WORK INSTRUCTION: In the entries below, begin at the line that has "color: #c2410c ->", stop after the line that has "html: <div><span>范园、优质园通过跟岗实习、轮岗培训、资源共享等方</span></div> ->", and output those lines exactly with no pictures.
*** Opening DATASET RECORDS ***
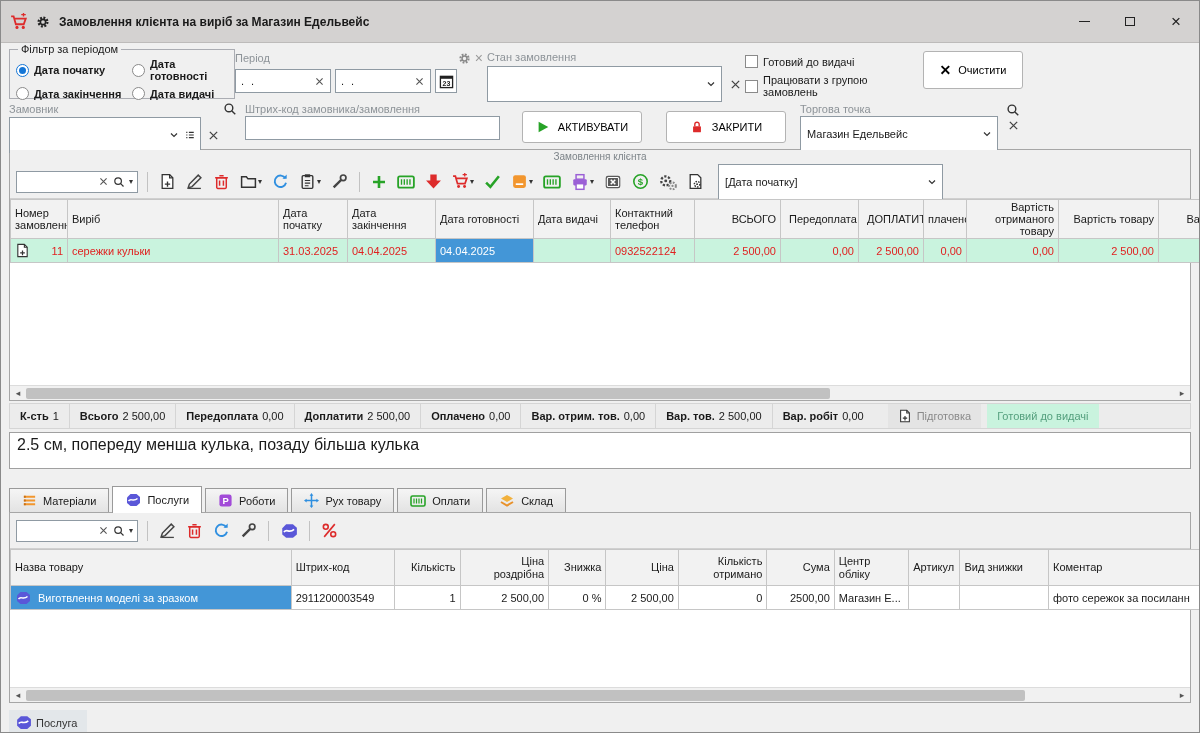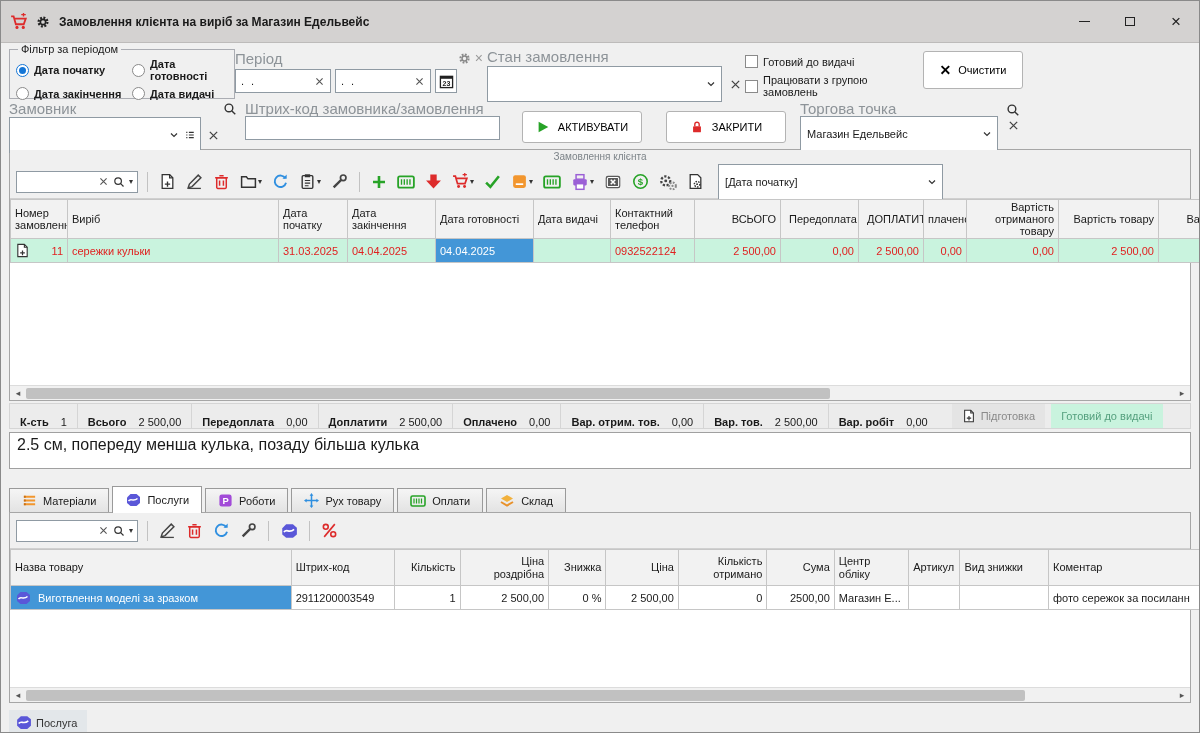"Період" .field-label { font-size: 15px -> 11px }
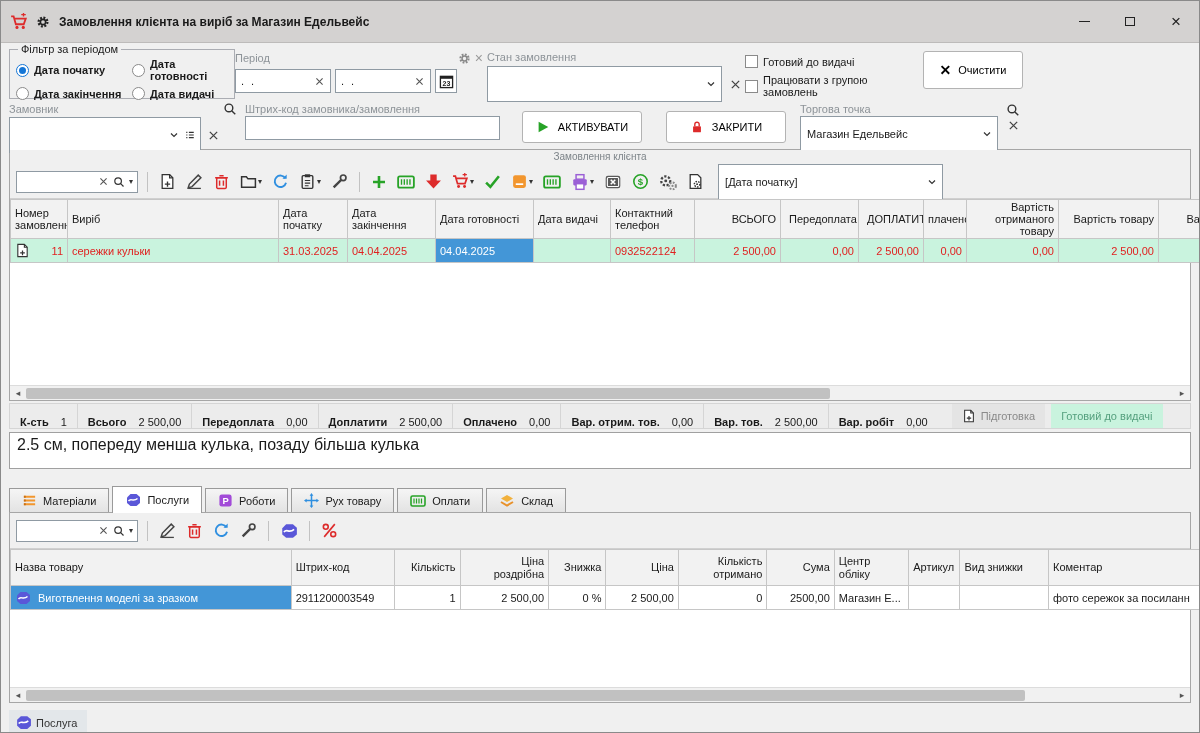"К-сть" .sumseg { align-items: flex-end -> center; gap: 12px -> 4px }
*** Closing DATASET RECORDS ***
*** Opening DATASET RECORDS ***
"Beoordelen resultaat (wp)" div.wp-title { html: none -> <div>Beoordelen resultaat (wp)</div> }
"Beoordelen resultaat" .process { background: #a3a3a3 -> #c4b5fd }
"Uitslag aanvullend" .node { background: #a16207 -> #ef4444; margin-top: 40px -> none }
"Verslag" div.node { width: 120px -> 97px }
*** Closing DATASET RECORDS ***
*** Opening DATASET RECORDS ***
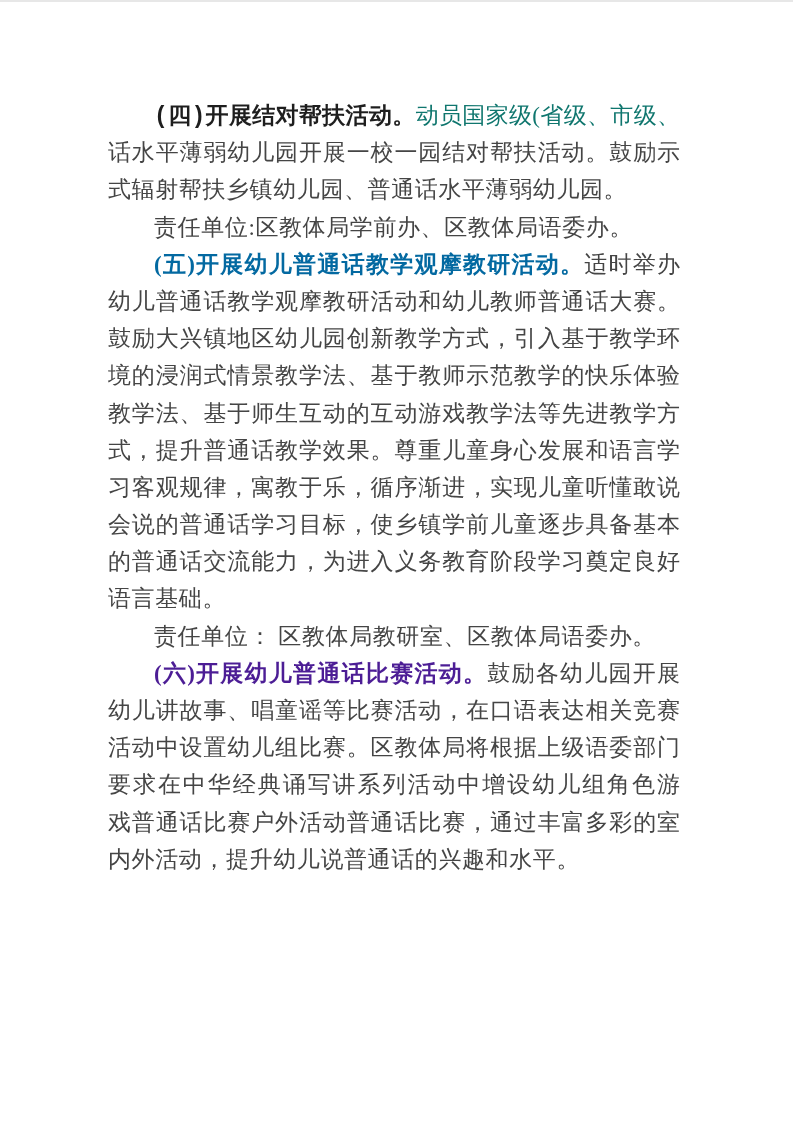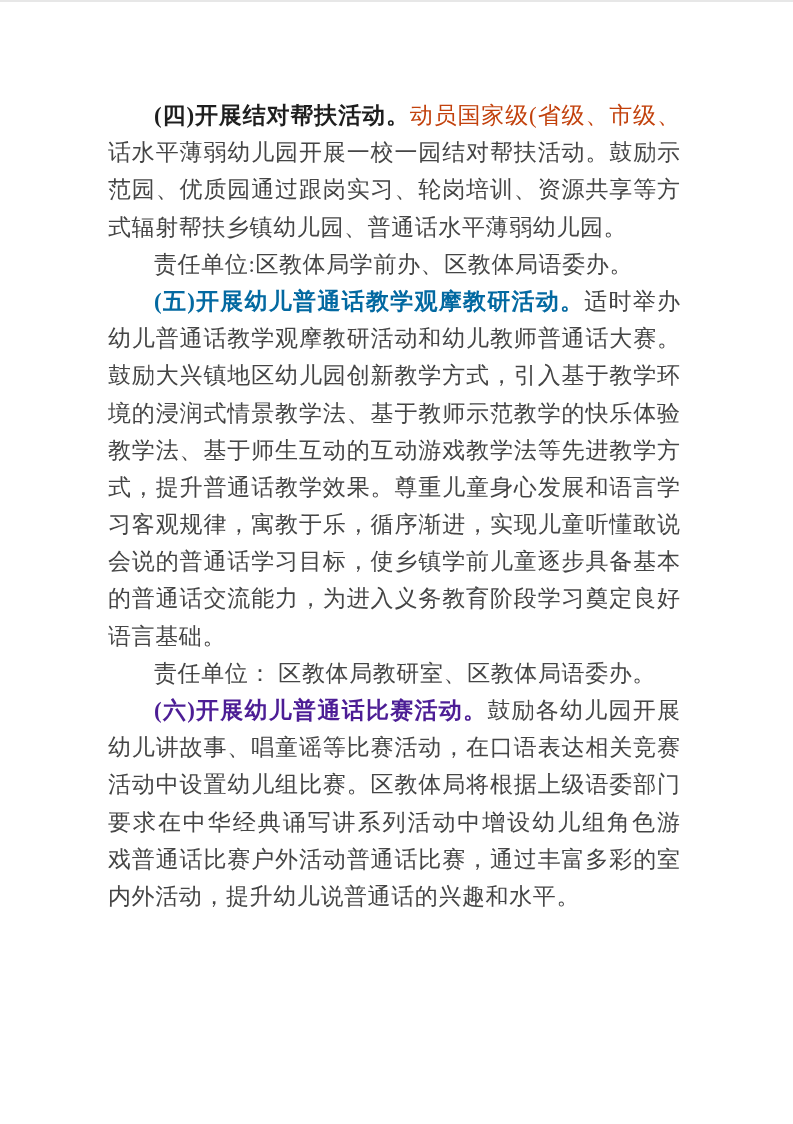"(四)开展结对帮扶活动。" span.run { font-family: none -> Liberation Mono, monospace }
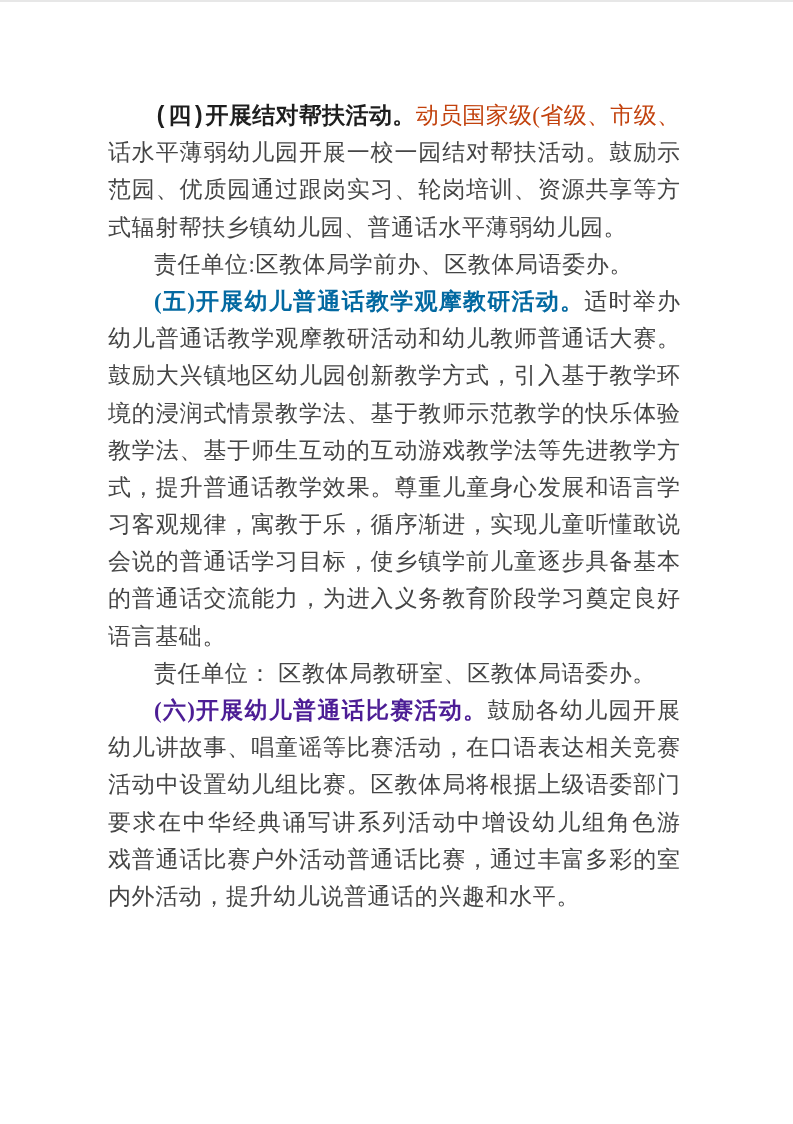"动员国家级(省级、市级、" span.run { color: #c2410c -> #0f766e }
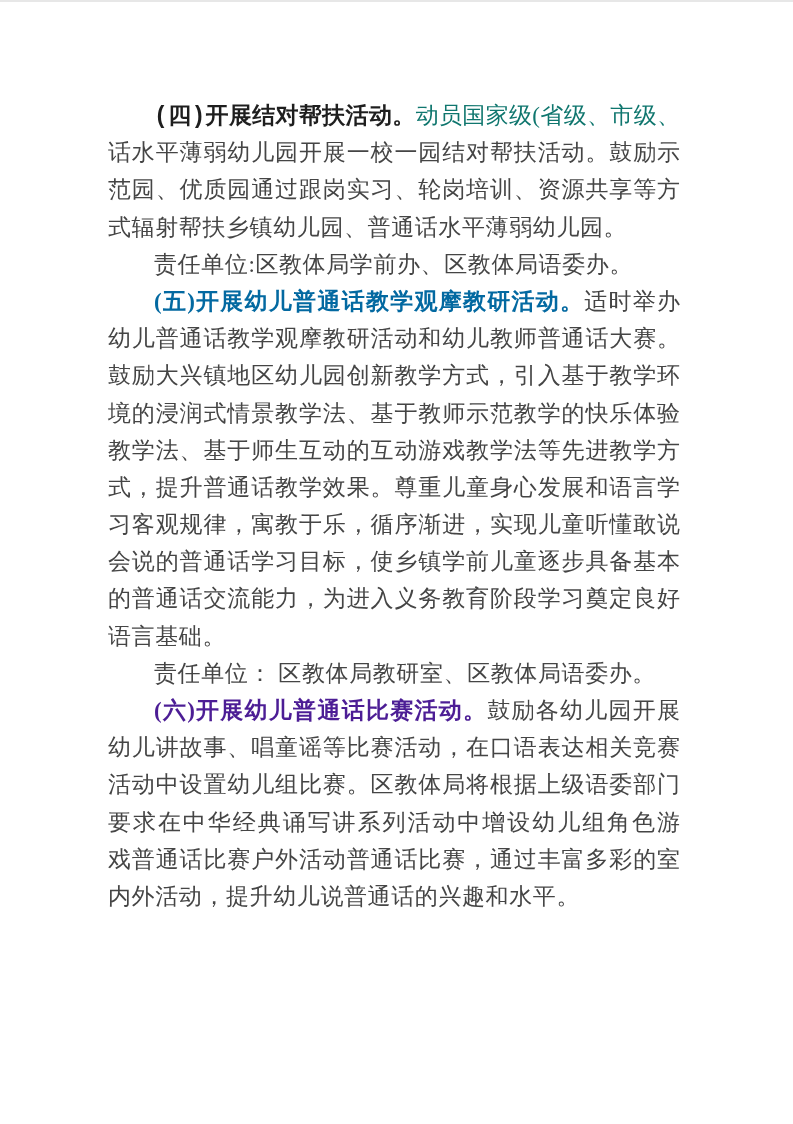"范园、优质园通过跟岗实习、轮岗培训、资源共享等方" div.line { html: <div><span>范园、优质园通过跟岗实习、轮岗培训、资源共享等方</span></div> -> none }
*** Closing DATASET RECORDS ***
EXERCISE ANSWER:
"动员国家级(省级、市级、" span.run { color: #c2410c -> #0f766e }
"范园、优质园通过跟岗实习、轮岗培训、资源共享等方" div.line { html: <div><span>范园、优质园通过跟岗实习、轮岗培训、资源共享等方</span></div> -> none }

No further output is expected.